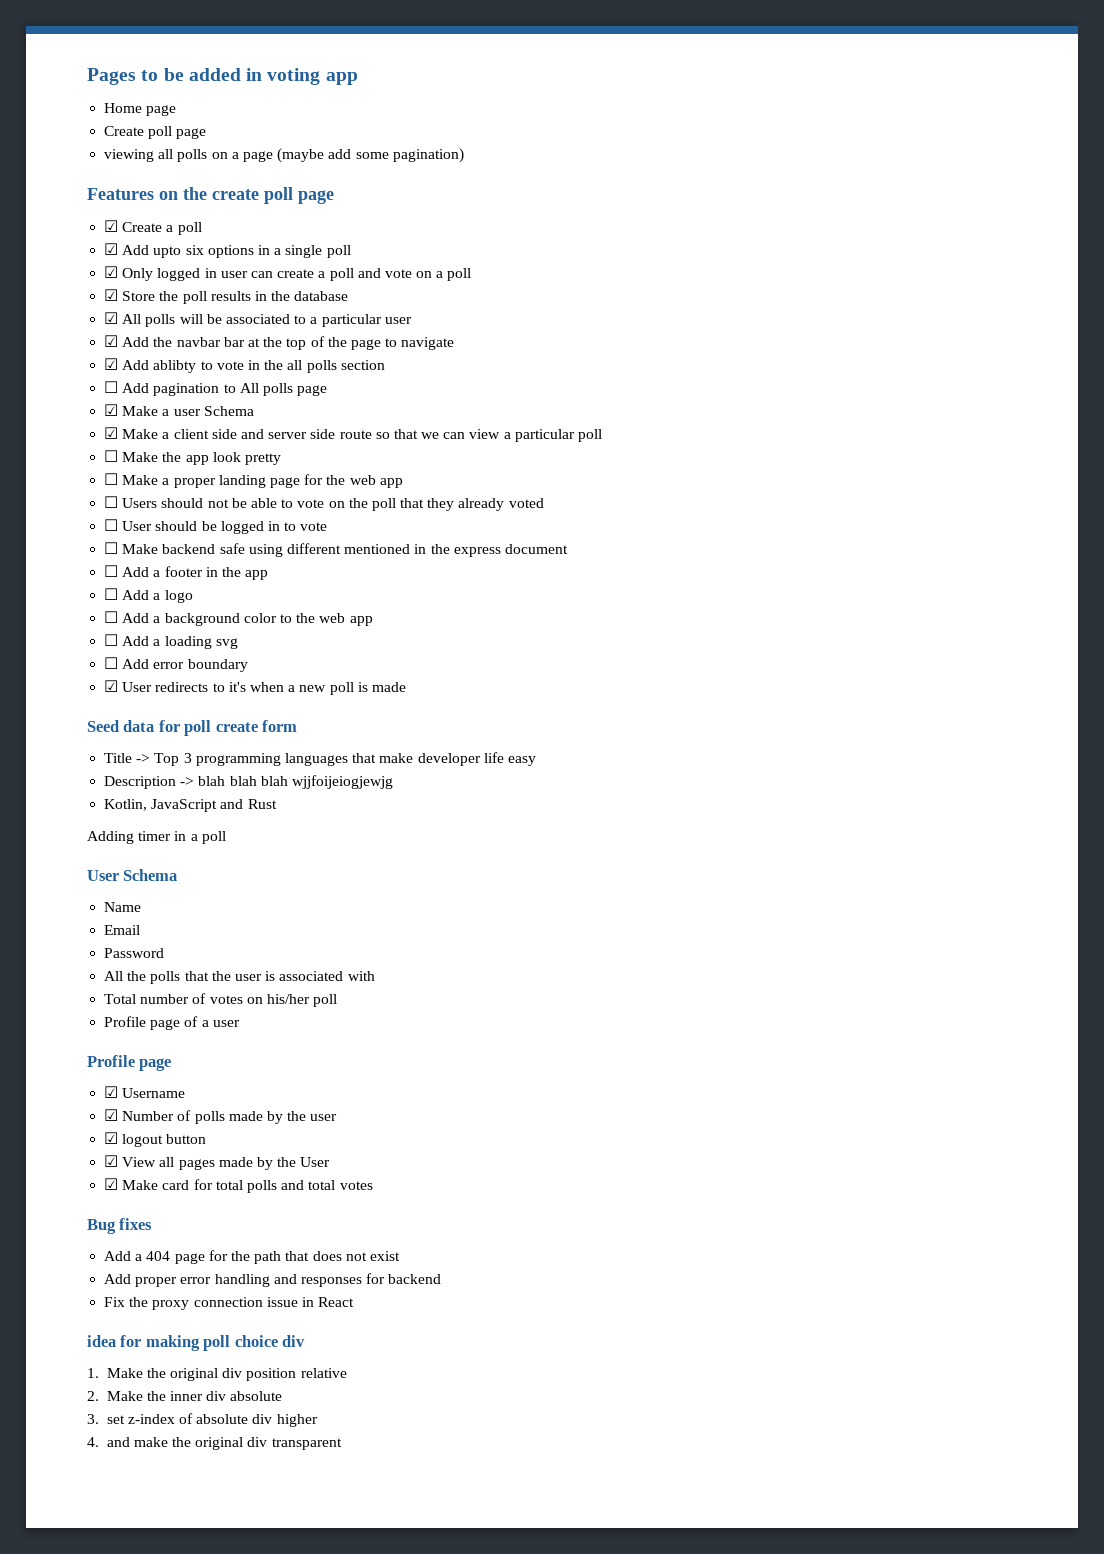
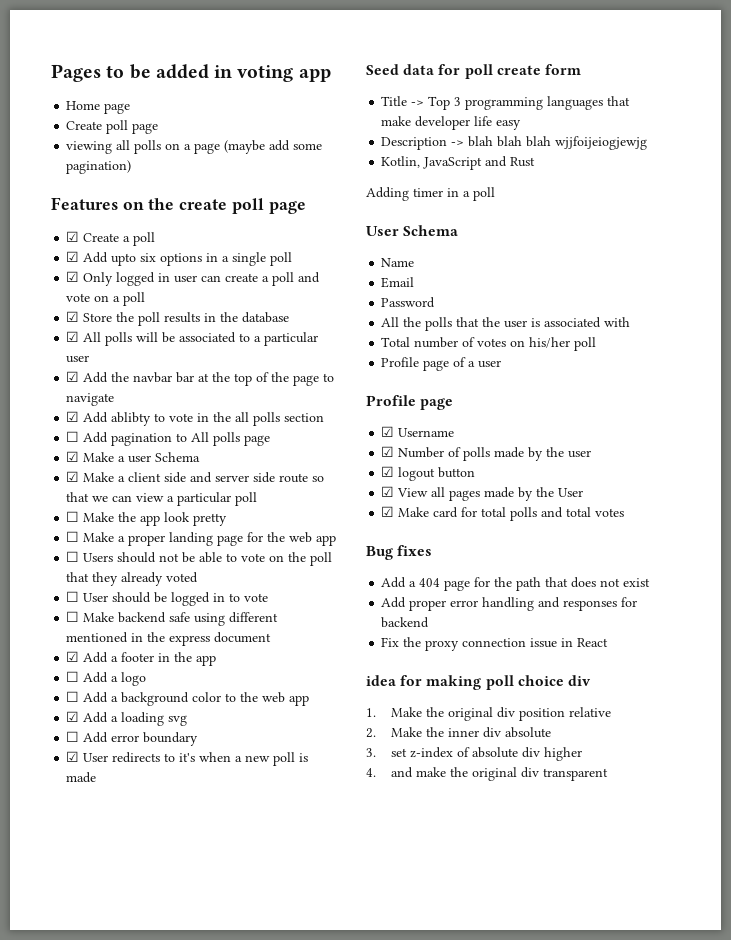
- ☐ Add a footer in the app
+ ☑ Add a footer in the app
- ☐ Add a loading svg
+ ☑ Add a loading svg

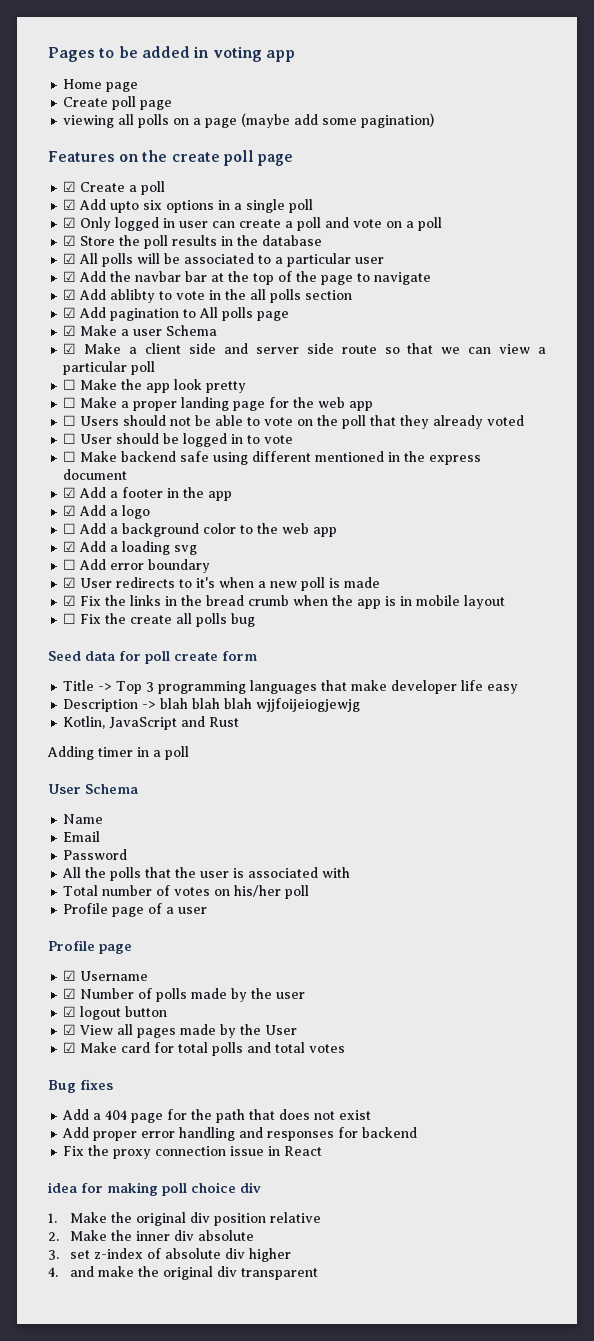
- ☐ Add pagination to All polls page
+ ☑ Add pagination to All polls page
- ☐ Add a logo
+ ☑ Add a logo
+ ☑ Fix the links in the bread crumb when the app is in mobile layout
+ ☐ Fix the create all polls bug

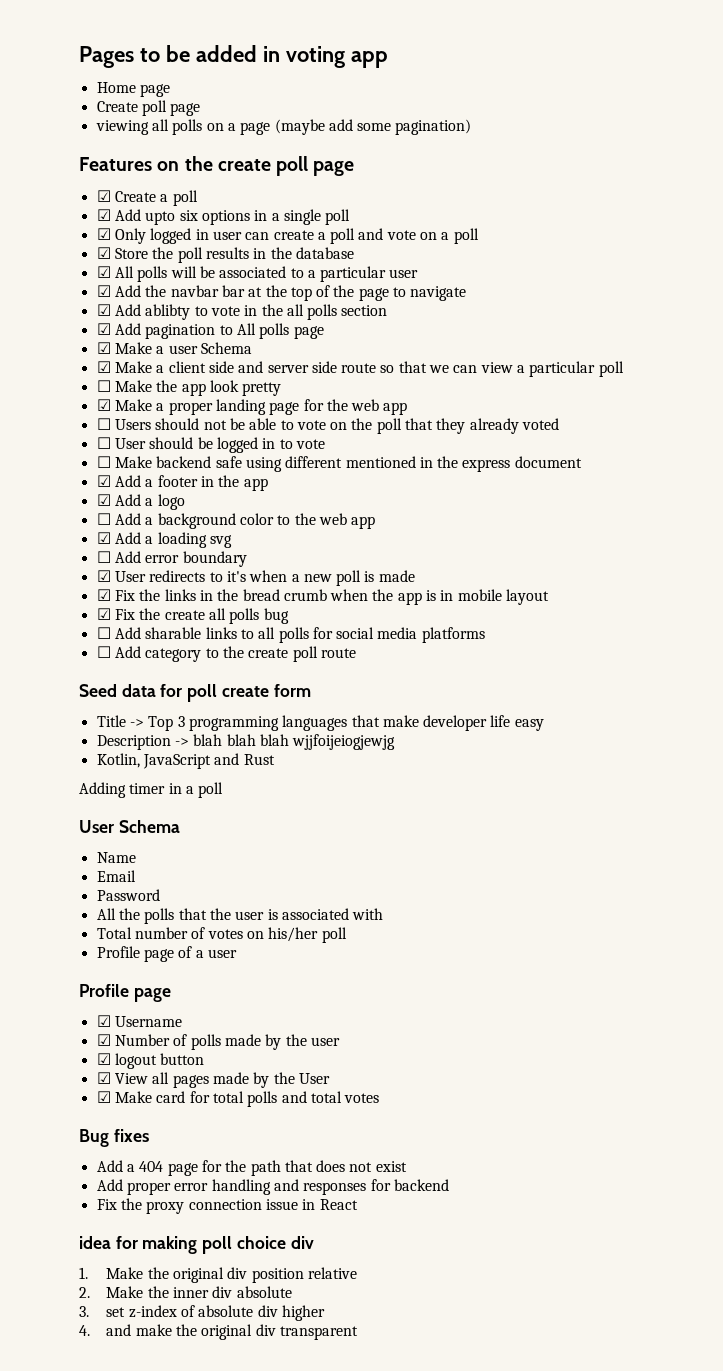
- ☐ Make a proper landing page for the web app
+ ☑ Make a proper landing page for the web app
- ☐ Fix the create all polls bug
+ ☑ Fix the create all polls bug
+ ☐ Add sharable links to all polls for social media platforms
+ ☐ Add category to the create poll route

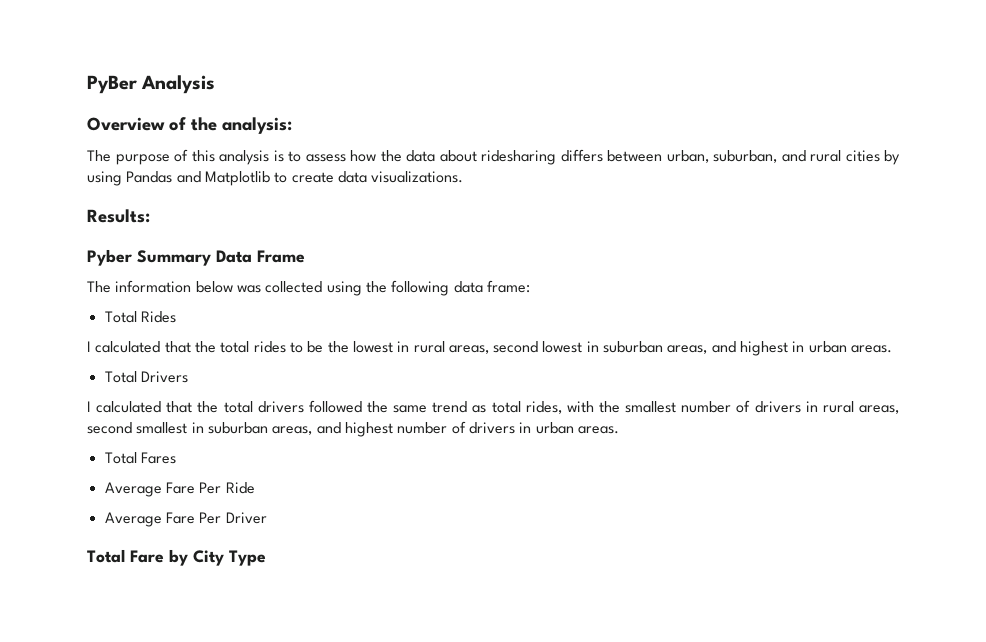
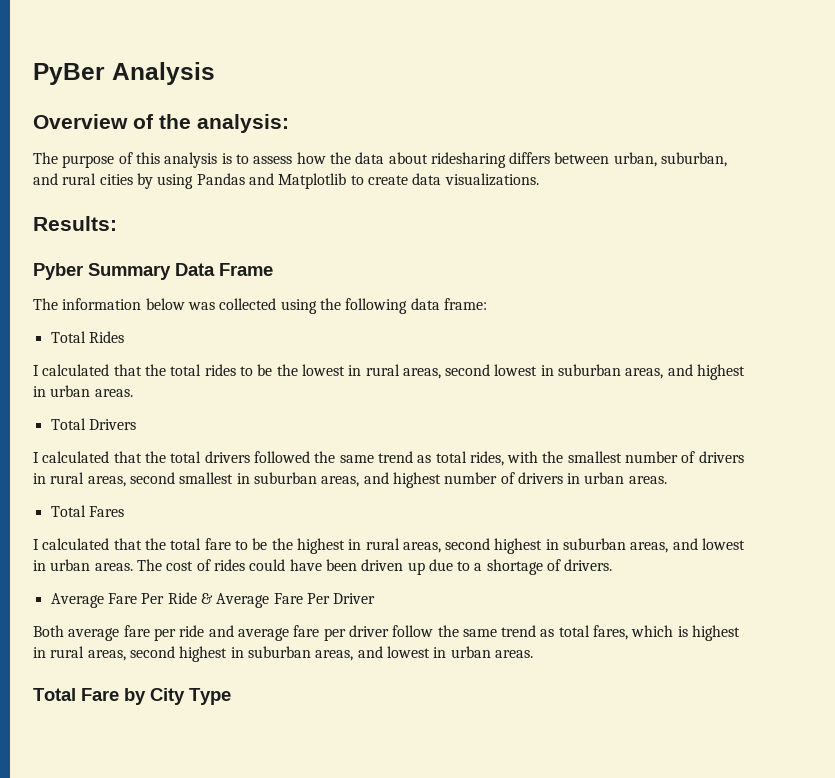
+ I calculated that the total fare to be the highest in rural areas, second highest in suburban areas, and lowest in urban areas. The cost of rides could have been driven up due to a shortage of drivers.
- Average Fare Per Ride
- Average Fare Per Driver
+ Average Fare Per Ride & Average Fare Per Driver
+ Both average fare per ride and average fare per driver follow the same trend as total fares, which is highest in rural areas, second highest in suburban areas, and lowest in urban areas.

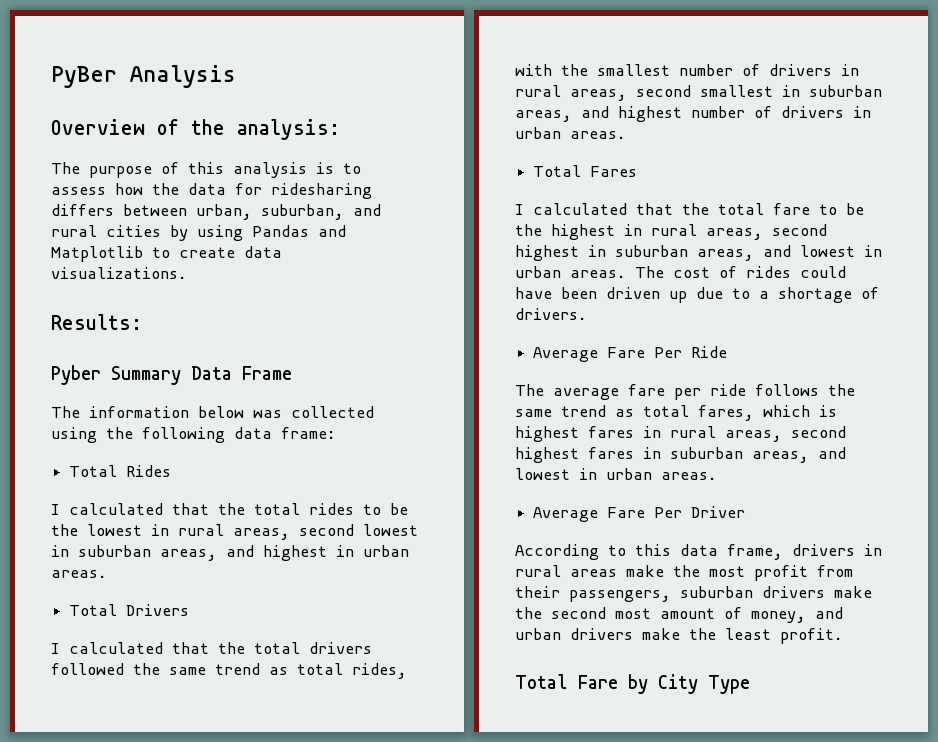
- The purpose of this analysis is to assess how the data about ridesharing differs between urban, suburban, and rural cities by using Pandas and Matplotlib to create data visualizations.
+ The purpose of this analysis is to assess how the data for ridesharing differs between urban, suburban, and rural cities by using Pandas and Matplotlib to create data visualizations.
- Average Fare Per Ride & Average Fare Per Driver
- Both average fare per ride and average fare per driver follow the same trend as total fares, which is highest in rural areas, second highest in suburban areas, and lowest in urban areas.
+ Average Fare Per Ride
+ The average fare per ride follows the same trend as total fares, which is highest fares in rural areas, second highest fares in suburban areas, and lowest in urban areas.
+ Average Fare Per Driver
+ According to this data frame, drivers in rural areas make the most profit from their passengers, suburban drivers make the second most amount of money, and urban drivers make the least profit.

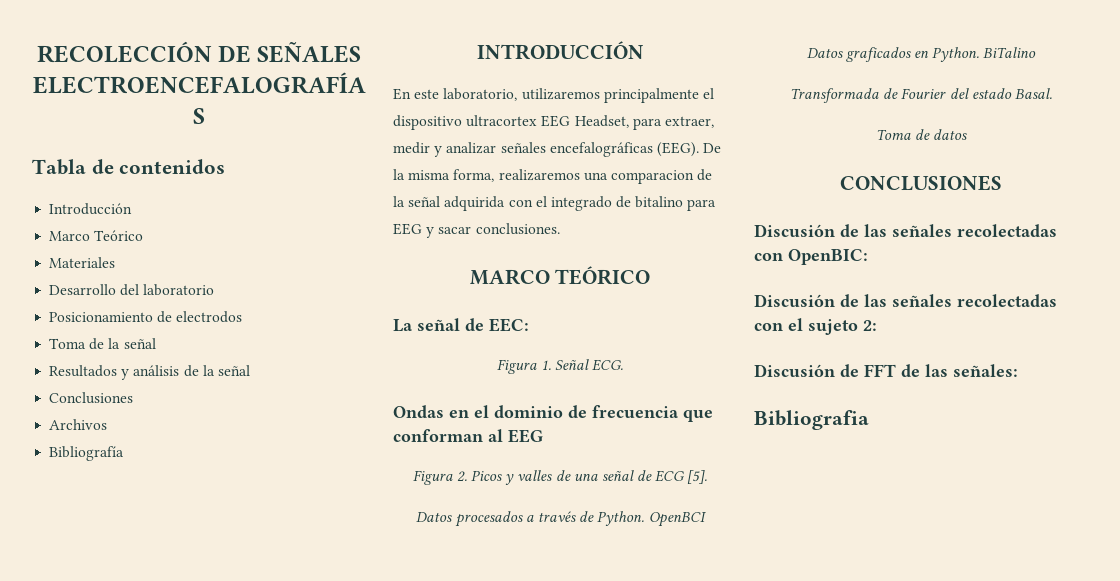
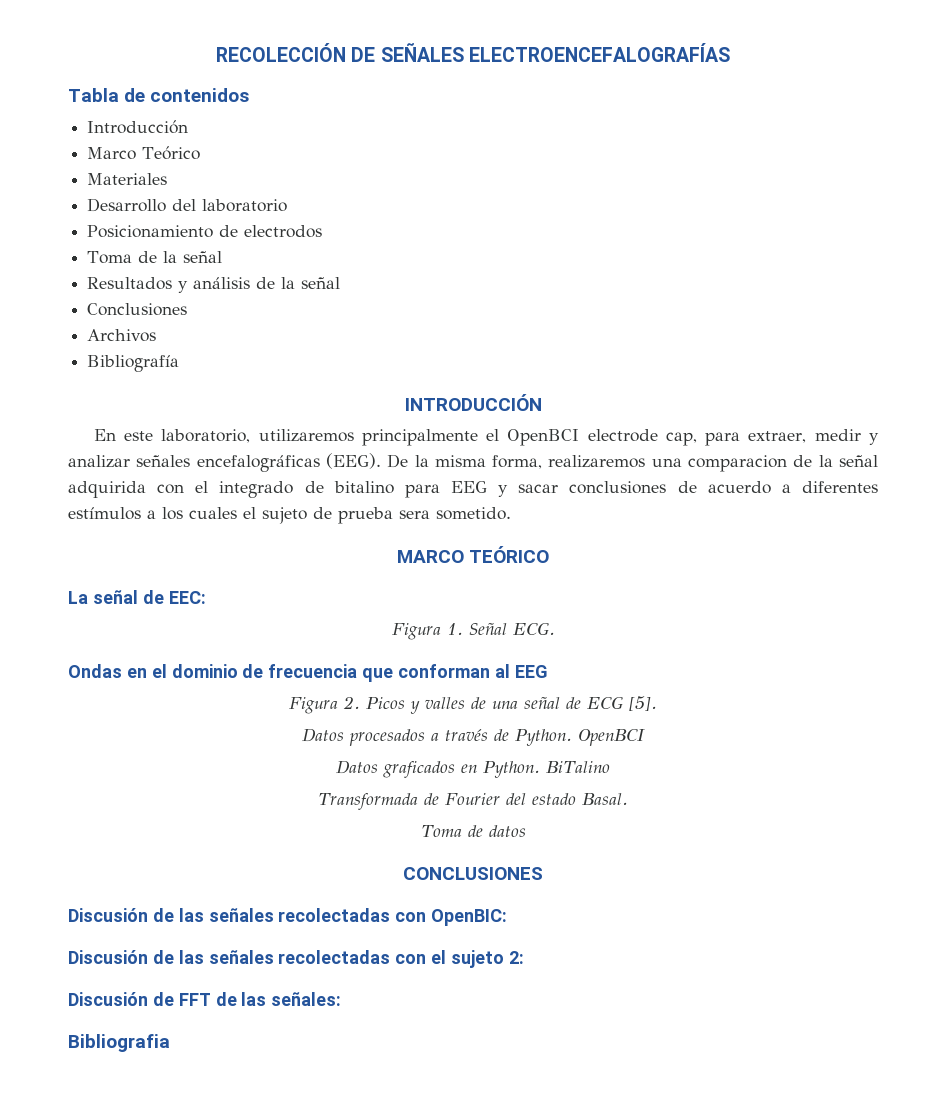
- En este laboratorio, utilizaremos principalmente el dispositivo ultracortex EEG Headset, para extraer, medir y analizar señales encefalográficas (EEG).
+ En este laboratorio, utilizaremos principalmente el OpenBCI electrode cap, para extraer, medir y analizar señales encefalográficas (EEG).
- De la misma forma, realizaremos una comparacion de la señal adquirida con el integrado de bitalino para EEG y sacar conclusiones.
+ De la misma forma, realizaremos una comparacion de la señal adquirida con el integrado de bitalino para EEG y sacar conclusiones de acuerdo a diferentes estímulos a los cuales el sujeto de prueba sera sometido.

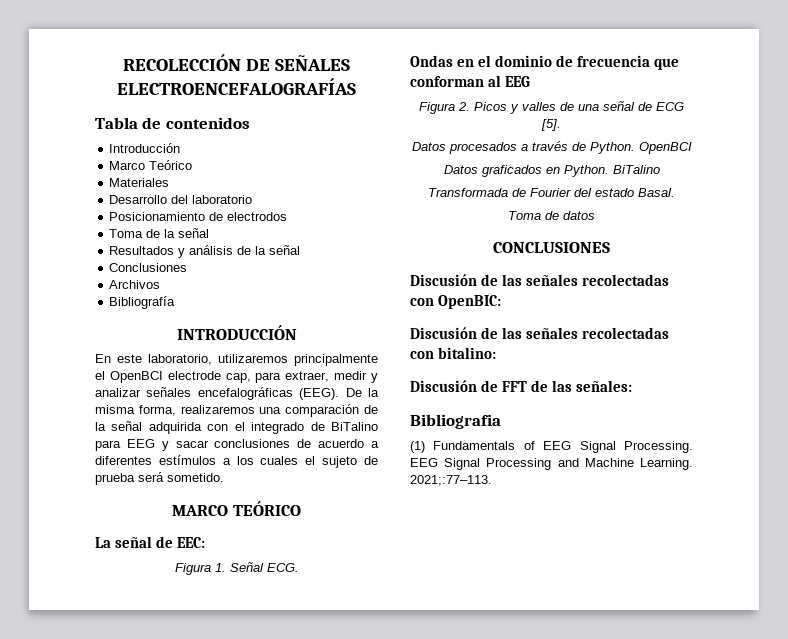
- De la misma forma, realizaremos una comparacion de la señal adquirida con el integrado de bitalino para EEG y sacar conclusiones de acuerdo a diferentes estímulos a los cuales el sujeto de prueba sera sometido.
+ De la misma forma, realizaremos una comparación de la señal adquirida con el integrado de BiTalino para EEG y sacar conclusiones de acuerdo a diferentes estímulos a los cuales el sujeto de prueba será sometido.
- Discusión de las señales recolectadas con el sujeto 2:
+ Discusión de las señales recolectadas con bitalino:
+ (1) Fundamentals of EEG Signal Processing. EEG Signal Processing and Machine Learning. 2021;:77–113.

+ + + +

How to complete this task »
Print an exact copy of the lines above, from the one containing "create poll route" through the one containing "- Both average", and leave out the pictures.

Solution to this problem »
+ ☐ Add category to the create poll route

+ I calculated that the total fare to be the highest in rural areas, second highest in suburban areas, and lowest in urban areas. The cost of rides could have been driven up due to a shortage of drivers.
- Average Fare Per Ride
- Average Fare Per Driver
+ Average Fare Per Ride & Average Fare Per Driver
+ Both average fare per ride and average fare per driver follow the same trend as total fares, which is highest in rural areas, second highest in suburban areas, and lowest in urban areas.

- The purpose of this analysis is to assess how the data about ridesharing differs between urban, suburban, and rural cities by using Pandas and Matplotlib to create data visualizations.
+ The purpose of this analysis is to assess how the data for ridesharing differs between urban, suburban, and rural cities by using Pandas and Matplotlib to create data visualizations.
- Average Fare Per Ride & Average Fare Per Driver
- Both average fare per ride and average fare per driver follow the same trend as total fares, which is highest in rural areas, second highest in suburban areas, and lowest in urban areas.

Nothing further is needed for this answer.